Kinyas ve Kayra… Uzun zamandır okuyacaklarım listesindeydi edindiğim ilk fırsatta listenin başına alıp okudum . İyi ki de yapmışım.
Kitabı okurken kendimi iyice kaptırıp sinirlendiğim ve mesleki kimliğimi ele verdiğim pek çok sayfa oldu. Sonra bir an durup; benzer hayatların mevcut olması çok olsa bile “bu kurgu ve sen Kinyas ve Kayra’yı kurtaramazsın Kader” dediğim anlar oldu.
Kitabın içeriğine geleceksem; Hakan Günday’ın ilk romanı. Başkarakterler Kinyas ve Kayra. Zihinsel ölümlerini gerçekleştirmek için ailelerini bırakıp Afrika’ya giderler. Sekiz yıl süren bu serüvenleri boyunca dolandırıcılık, cinayet, şiddet, bağımlılık ve tüm bunların beraberinde getirdiği cinsellik gibi konuşulmayan tabuları kitabın her satırında iliklerinize kadar hissedebiliyorsunuz.
Kitap üç bölümden oluşuyor. Kinyas ve Kayra’nın beraber olduğu bölüm, Kayra’nın yolu ve Kinyas’ın yolu.

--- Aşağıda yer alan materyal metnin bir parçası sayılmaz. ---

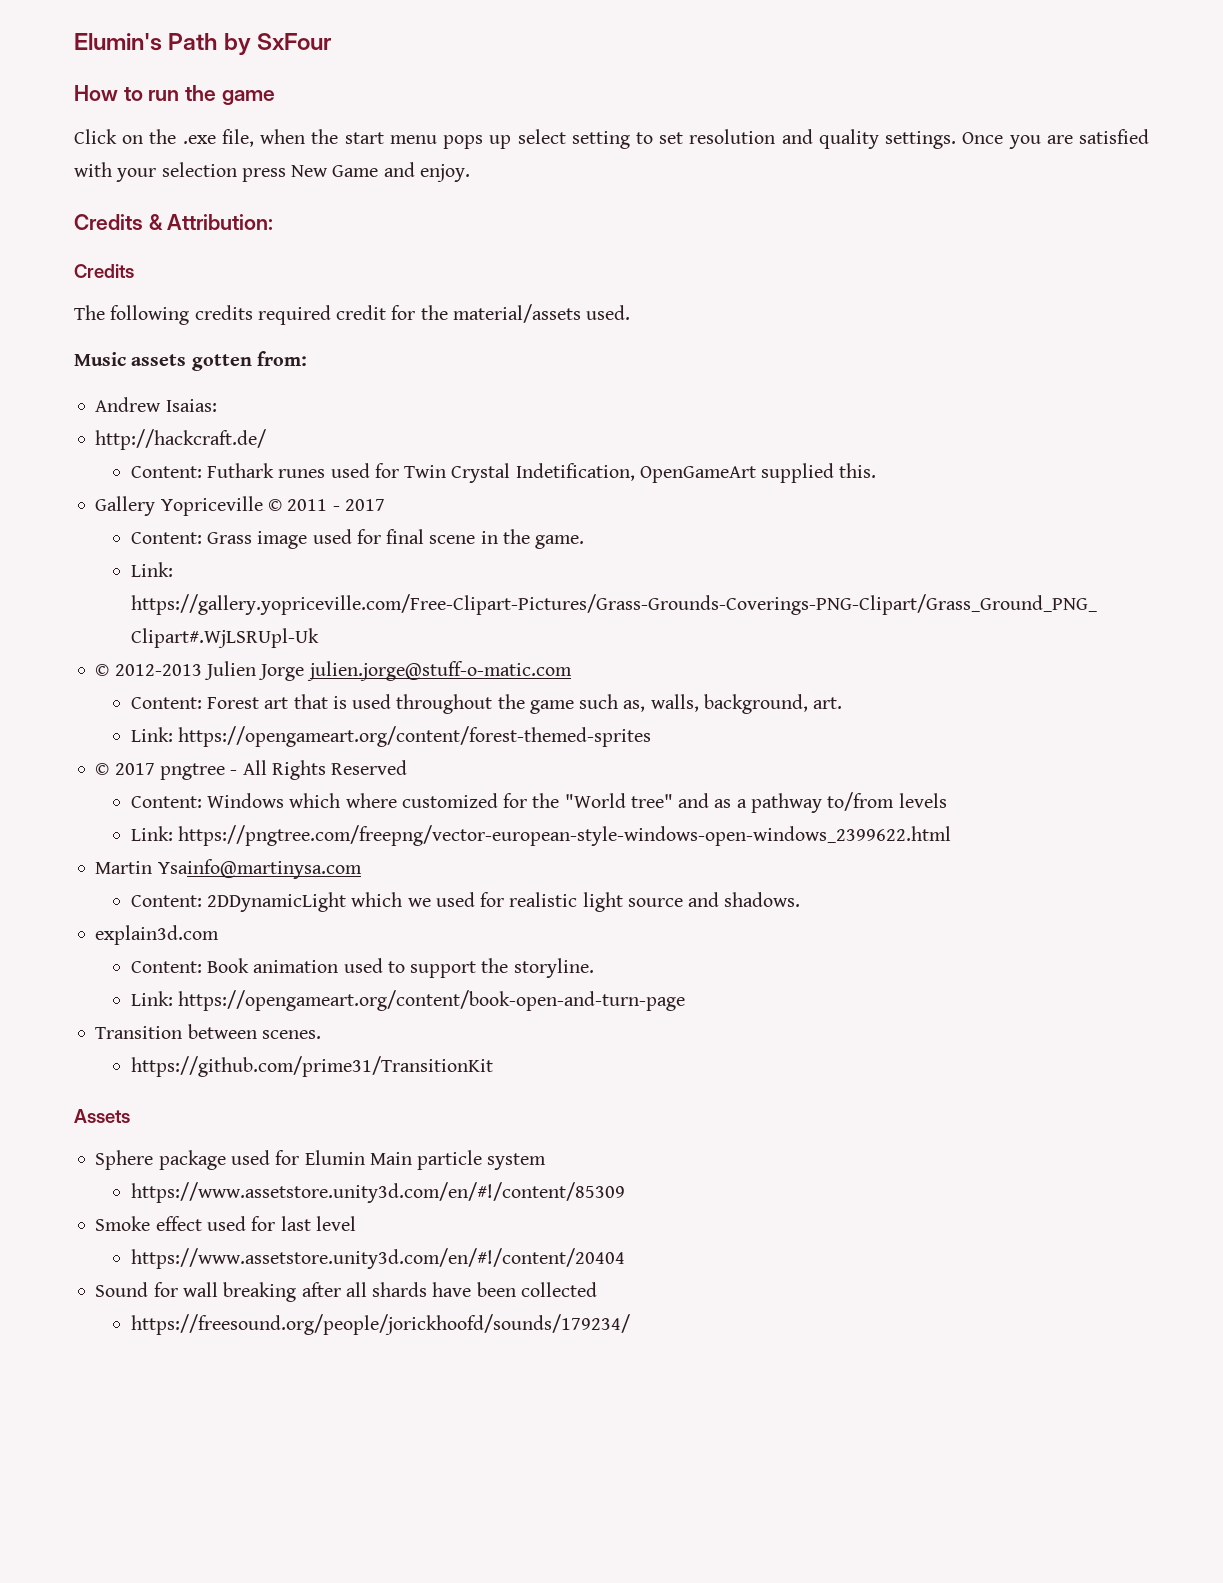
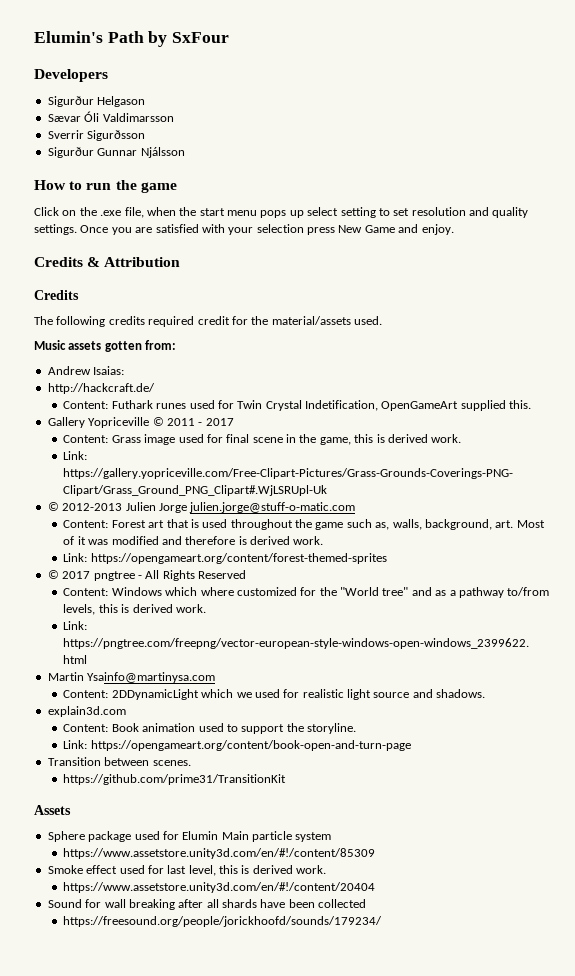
(332, 41) none -> [34,69,108,82] [47,96,146,107] [47,111,174,122] [47,130,146,141] [47,147,185,158] // Developers // Sigurður Helgason // Sævar Óli Valdimarsson // Sverrir Sigurðsson // Sigurður Gunnar Njálsson
[167,214,274,230] Attribution: -> [104,257,181,267] Attribution
[535,535,585,549] game. -> [319,434,462,445] game, this is derived work.
(843, 703) none -> [516,520,545,528] [63,536,324,545] Most of it was modified and therefore is derived work.
[898,793,947,808] levels -> [63,604,206,615] levels, this is derived work.
[315,1216,356,1231] level -> [188,865,327,876] level, this is derived work.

Kitapı okurken karakter analizi yapmaya çalışırken zihinsel ölümlerini isteyen bu iki adamın yaptıklarının ergenliğin verdiği şımarıklıktan mı çeşitli nedenleri olan depresyondan mı bu bataklığa düşmelerini sık sık sorguladım.
Neticeye gelecek olursam psikopat olan bu iki adam bize (psikopat diyorum çünkü bence yaptıkları psikopatça) tercihlerimizin ve seçtiğimiz yolların şoförleri olduğumuzu, asıl konuşulması gerekenlerin konuşulmayarak felaketlere sebep olabileceğini açıkça anlatıyor.
Oturup konuşalım, konuşarak halledemeyeceğimiz hiçbir şey yok.
“Yarın, bugünü yaşanabilir hale getiriyordu.”